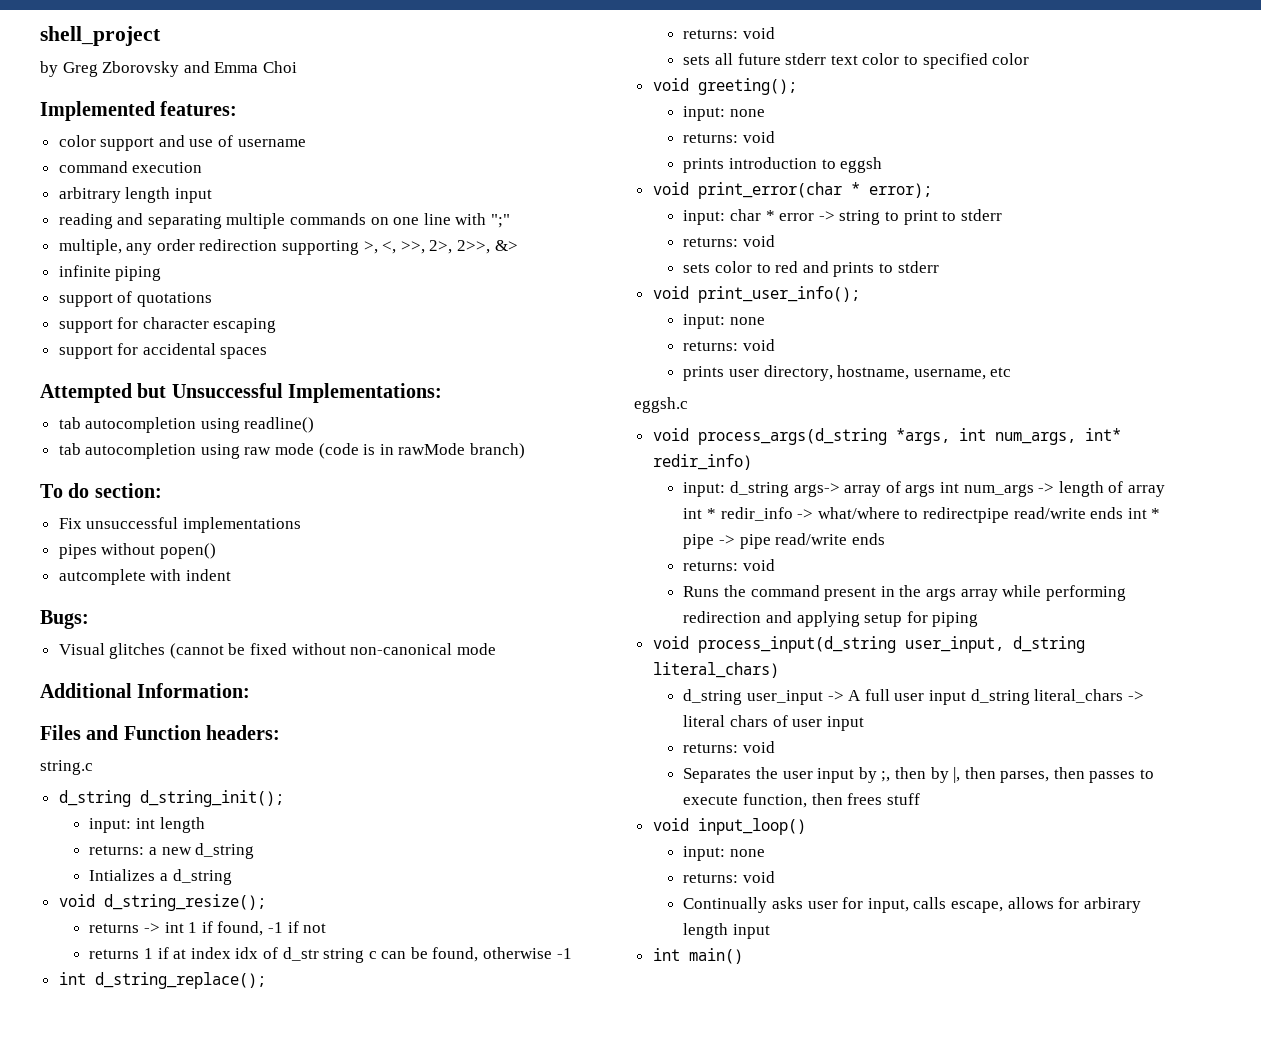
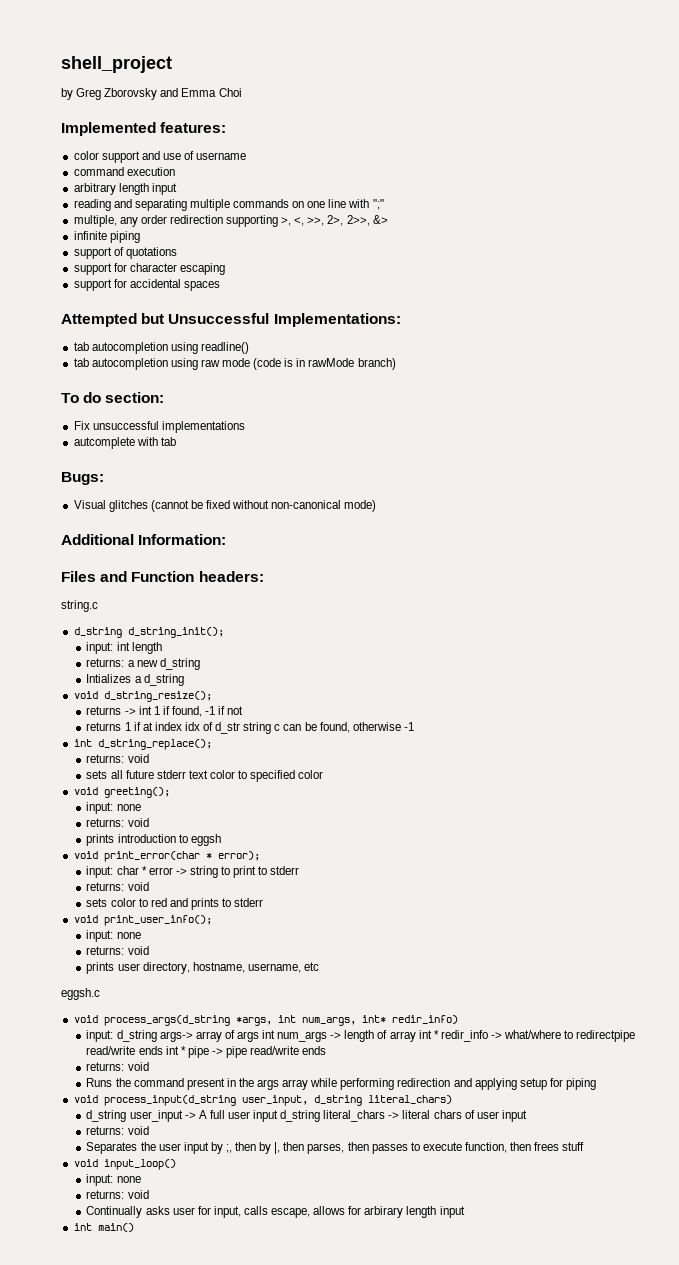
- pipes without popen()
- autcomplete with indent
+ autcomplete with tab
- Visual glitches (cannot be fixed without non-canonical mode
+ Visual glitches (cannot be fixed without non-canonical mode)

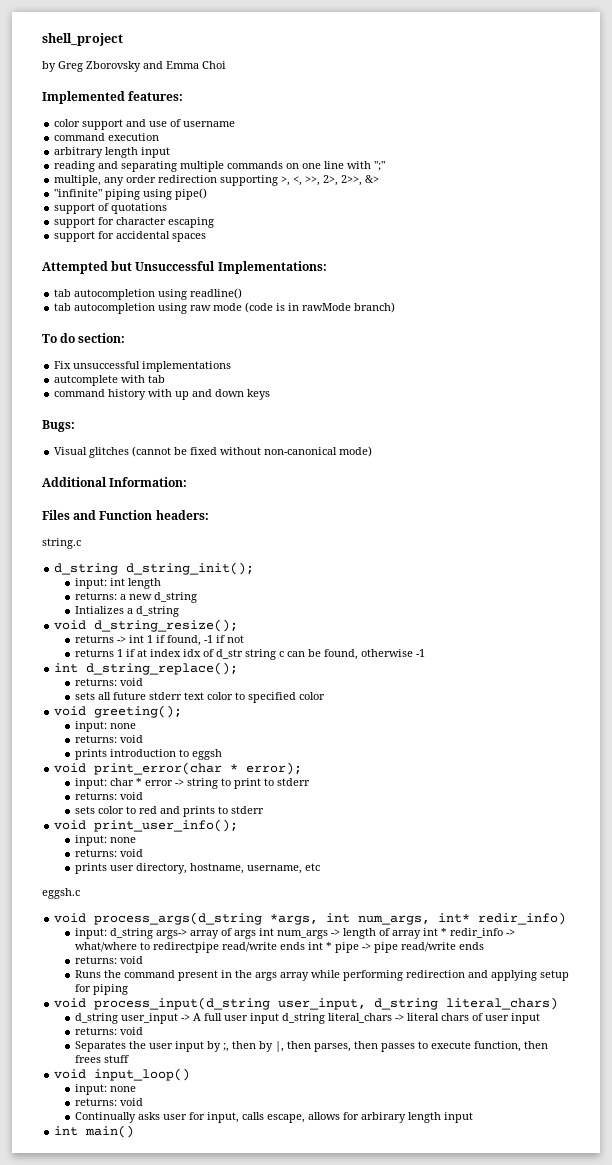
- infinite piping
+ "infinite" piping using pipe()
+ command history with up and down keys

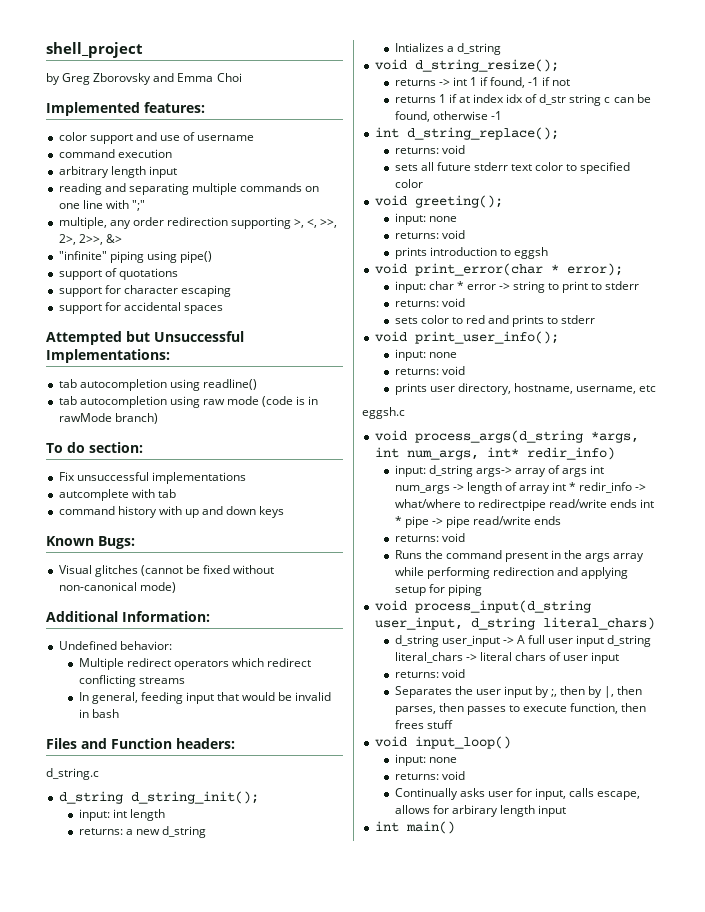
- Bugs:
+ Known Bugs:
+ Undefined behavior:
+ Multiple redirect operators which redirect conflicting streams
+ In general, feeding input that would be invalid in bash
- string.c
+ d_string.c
※ ※ ※
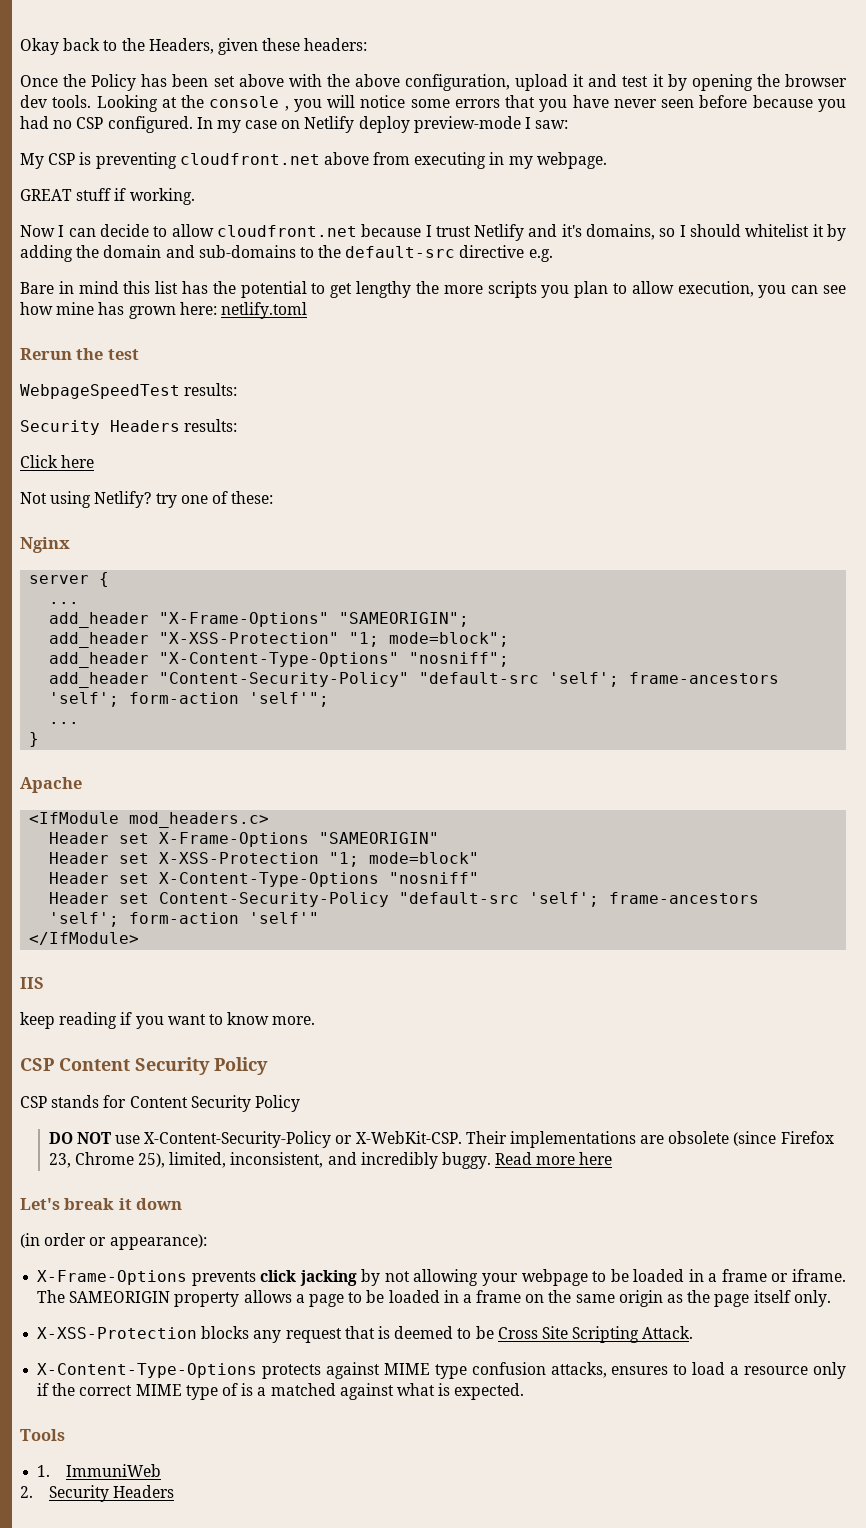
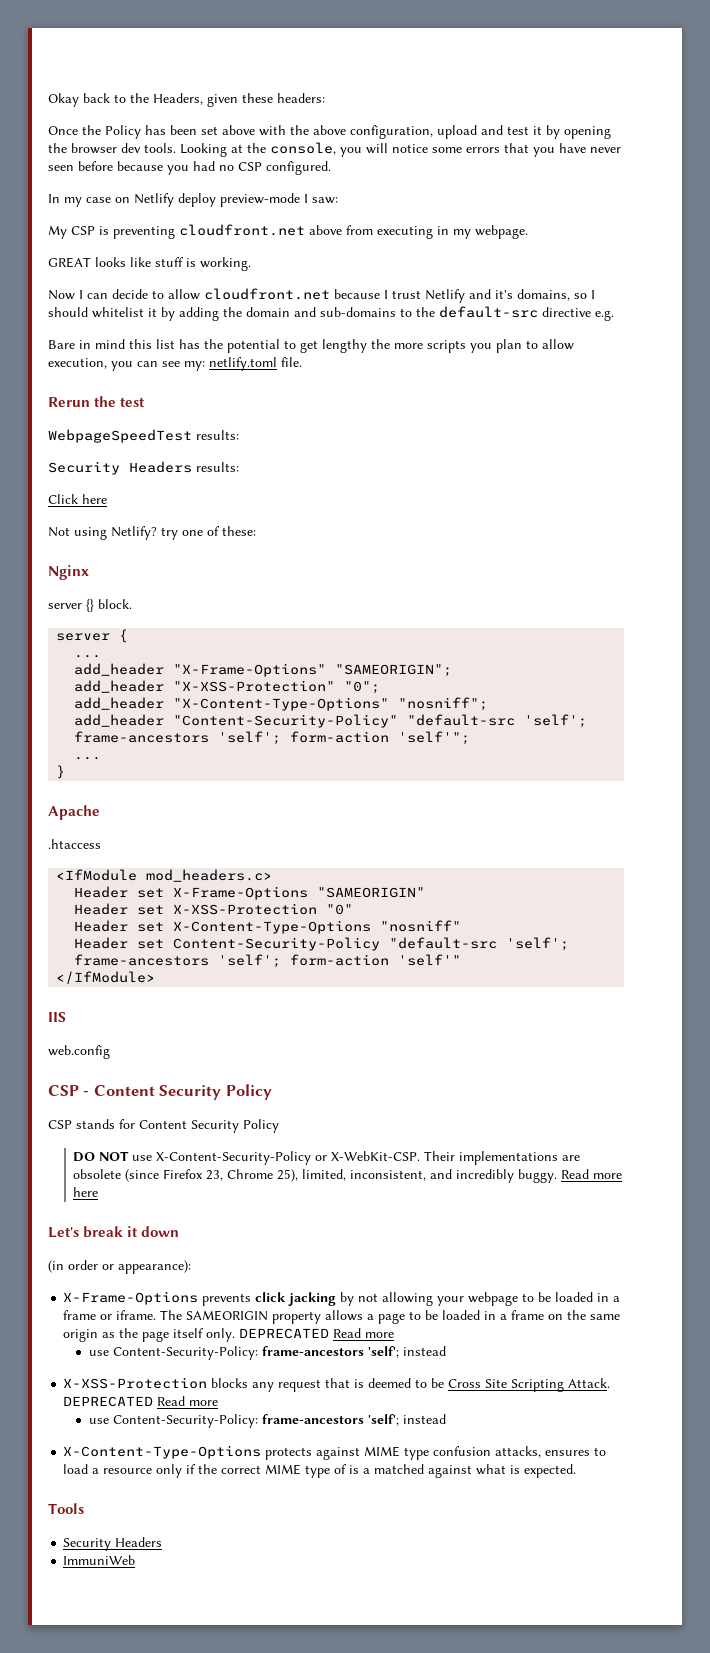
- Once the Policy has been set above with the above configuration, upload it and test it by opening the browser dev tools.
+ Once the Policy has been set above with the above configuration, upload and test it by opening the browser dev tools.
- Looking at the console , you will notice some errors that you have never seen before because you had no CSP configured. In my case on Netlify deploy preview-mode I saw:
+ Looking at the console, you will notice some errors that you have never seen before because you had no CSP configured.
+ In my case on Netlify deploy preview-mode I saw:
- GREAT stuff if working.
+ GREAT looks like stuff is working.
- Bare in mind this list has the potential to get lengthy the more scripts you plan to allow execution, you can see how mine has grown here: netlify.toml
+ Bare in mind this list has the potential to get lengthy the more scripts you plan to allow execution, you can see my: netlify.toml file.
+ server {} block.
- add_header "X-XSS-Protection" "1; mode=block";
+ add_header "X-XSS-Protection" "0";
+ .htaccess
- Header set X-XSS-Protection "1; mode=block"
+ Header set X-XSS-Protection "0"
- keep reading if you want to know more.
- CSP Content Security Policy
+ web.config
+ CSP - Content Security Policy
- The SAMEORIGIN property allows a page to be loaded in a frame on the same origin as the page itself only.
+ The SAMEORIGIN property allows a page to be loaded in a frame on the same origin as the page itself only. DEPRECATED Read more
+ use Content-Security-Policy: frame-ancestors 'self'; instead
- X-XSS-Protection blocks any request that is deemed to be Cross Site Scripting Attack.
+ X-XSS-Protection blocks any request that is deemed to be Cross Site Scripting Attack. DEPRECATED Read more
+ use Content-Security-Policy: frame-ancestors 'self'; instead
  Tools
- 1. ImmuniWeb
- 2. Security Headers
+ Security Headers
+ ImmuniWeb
※ ※ ※
> Task item
Determine the number of lines in the entries that hold the string "stuff"; write that number and nothing else.

> Response area
2